Nothing outside the range below should be printed. Output exactly the lines from the line with "padding-left: 45px ->" to the line with "System Generated Encryption", both included.

**Input data**
════════════════════
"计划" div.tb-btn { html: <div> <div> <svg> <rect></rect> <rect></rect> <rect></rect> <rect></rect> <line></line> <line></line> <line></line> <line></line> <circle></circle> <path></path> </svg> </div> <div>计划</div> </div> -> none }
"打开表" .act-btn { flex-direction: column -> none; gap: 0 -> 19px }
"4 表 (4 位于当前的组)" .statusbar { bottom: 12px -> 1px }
════════════════════
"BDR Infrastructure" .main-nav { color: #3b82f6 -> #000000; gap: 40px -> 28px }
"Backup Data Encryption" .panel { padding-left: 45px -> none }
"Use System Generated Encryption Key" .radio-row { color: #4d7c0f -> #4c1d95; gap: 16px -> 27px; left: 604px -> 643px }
════════════════════
**Final answer**
"Backup Data Encryption" .panel { padding-left: 45px -> none }
"Use System Generated Encryption Key" .radio-row { color: #4d7c0f -> #4c1d95; gap: 16px -> 27px; left: 604px -> 643px }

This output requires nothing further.